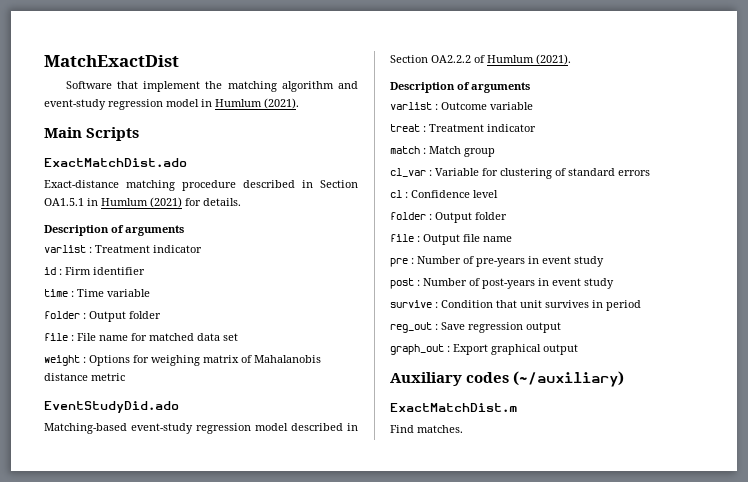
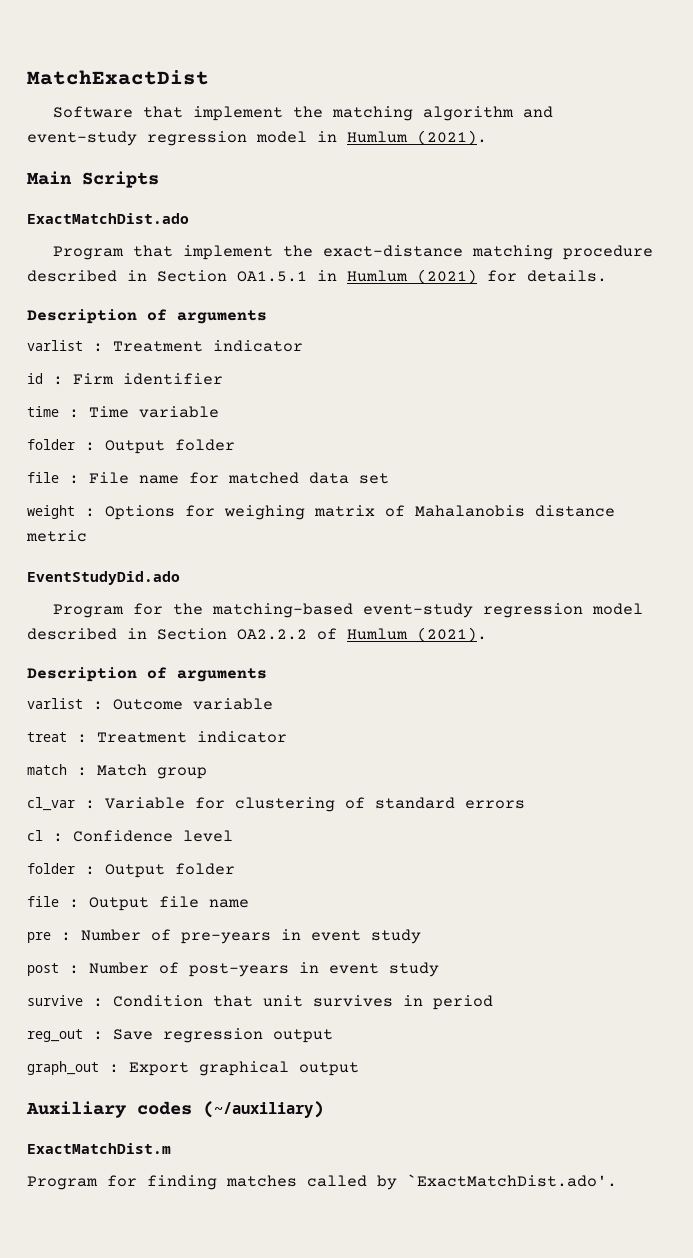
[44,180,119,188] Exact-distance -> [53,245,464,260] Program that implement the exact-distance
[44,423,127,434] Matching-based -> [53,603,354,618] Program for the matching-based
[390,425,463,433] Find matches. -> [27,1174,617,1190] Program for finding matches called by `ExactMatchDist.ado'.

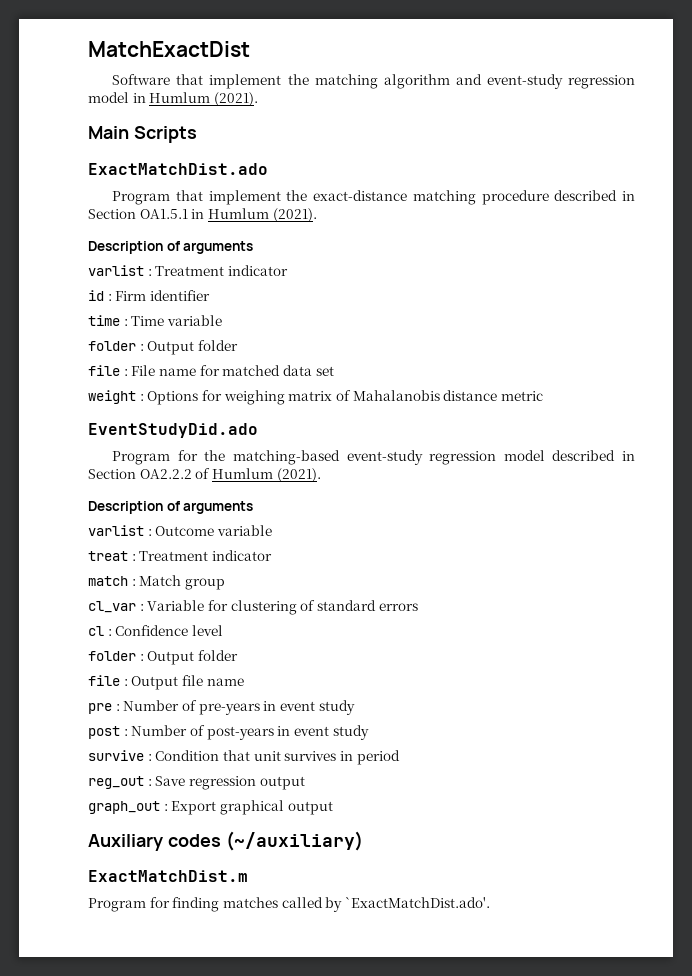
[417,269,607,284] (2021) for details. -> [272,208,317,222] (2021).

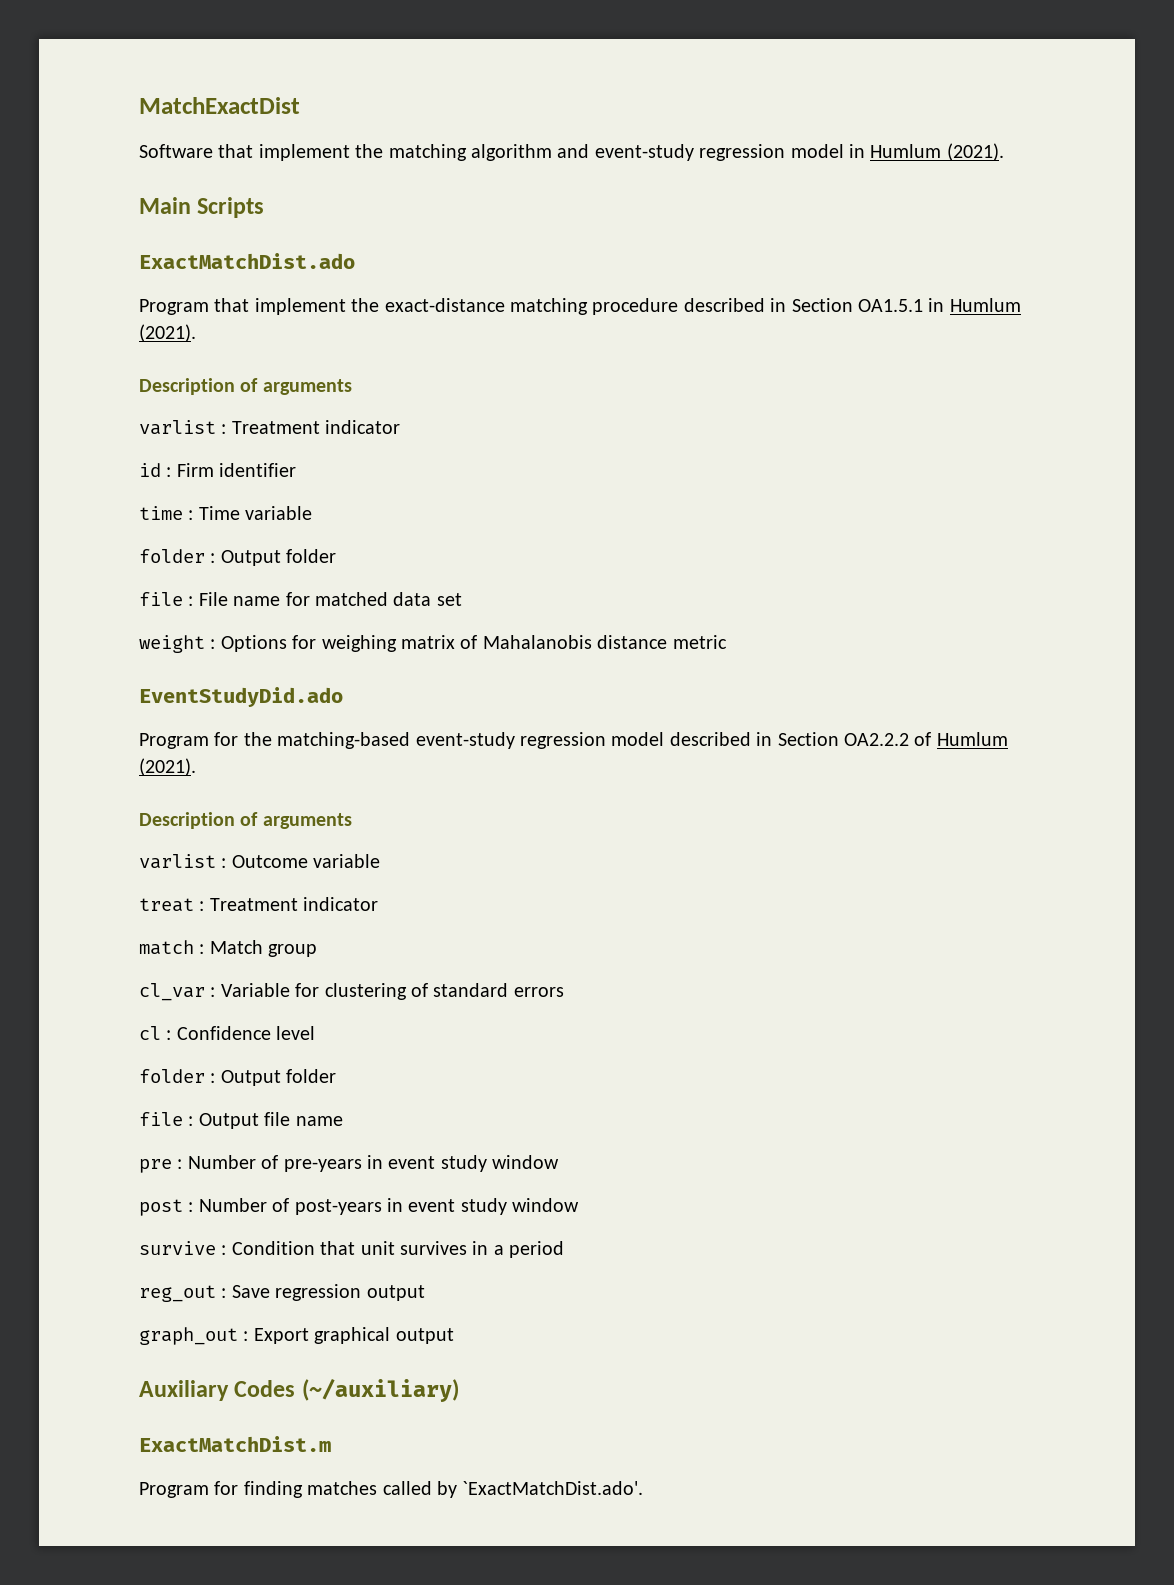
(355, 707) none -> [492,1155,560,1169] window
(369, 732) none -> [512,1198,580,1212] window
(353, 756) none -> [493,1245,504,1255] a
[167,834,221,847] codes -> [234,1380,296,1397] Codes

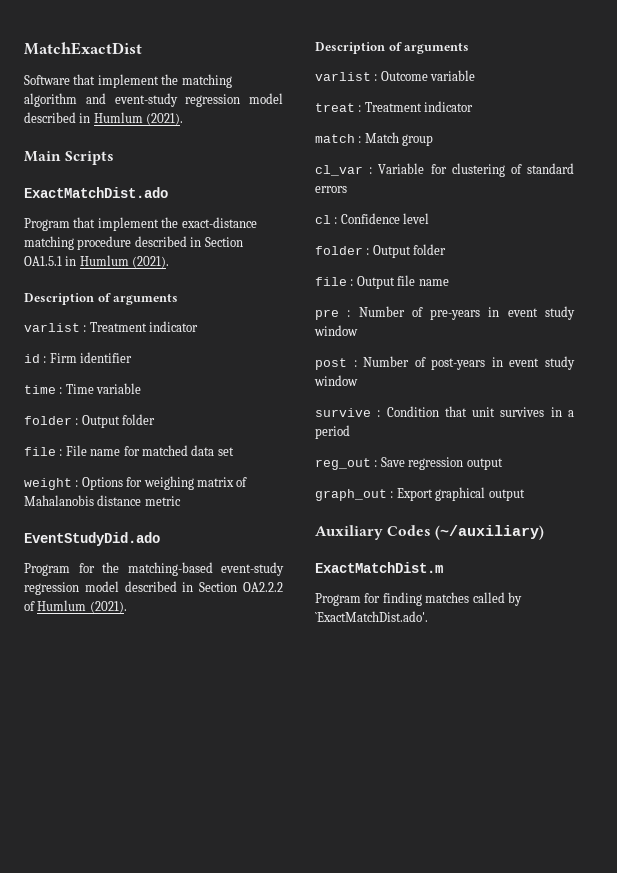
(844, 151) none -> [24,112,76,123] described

━━━━━━

▶ **Requirement**: Each line in the material with "none" in it must be reported.

▶ **Task result**:
(355, 707) none -> [492,1155,560,1169] window
(369, 732) none -> [512,1198,580,1212] window
(353, 756) none -> [493,1245,504,1255] a
(844, 151) none -> [24,112,76,123] described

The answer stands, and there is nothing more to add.